THE TASK: Copy each line of the material beneath that holds the word "Vase".

RECORDS FOR THE TASK:
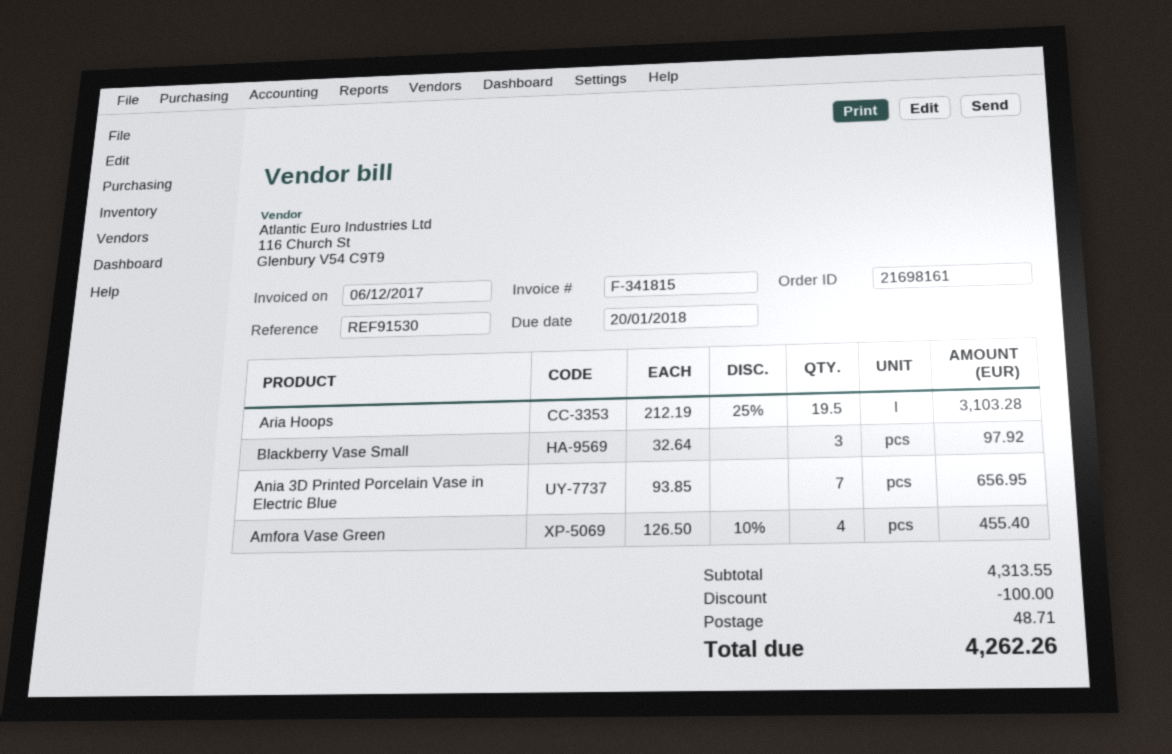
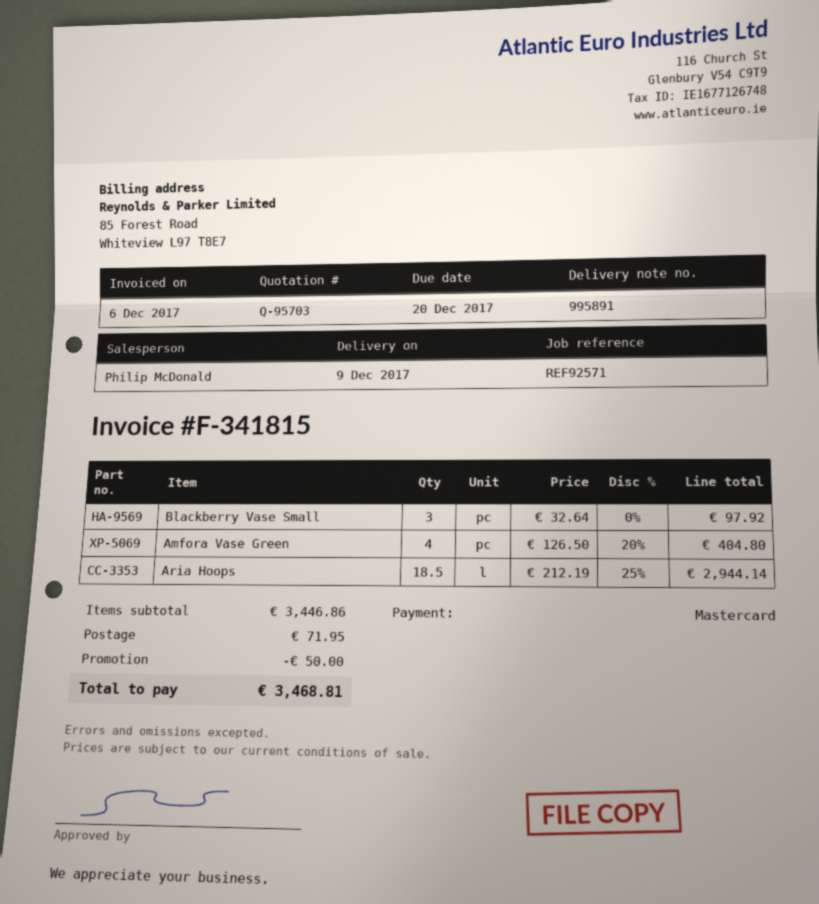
due date: 2018-01-20 -> 2017-12-20
reference: REF91530 -> REF92571
Aria Hoops: 19.5 x 212.19 - 25% = 3103.28 -> 18.5 x 212.19 - 25% = 2944.14
Ania 3D Printed Porcelain Vase in Electric Blue: 7 x 93.85 = 656.95 -> none
Amfora Vase Green: 4 x 126.50 - 10% = 455.40 -> 4 x 126.50 - 20% = 404.80
subtotal: 4313.55 -> 3446.86
discount: 100.00 -> 50.00
shipping: 48.71 -> 71.95
total: 4262.26 -> 3468.81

SOLUTION FOR THIS EXERCISE:
Ania 3D Printed Porcelain Vase in Electric Blue: 7 x 93.85 = 656.95 -> none
Amfora Vase Green: 4 x 126.50 - 10% = 455.40 -> 4 x 126.50 - 20% = 404.80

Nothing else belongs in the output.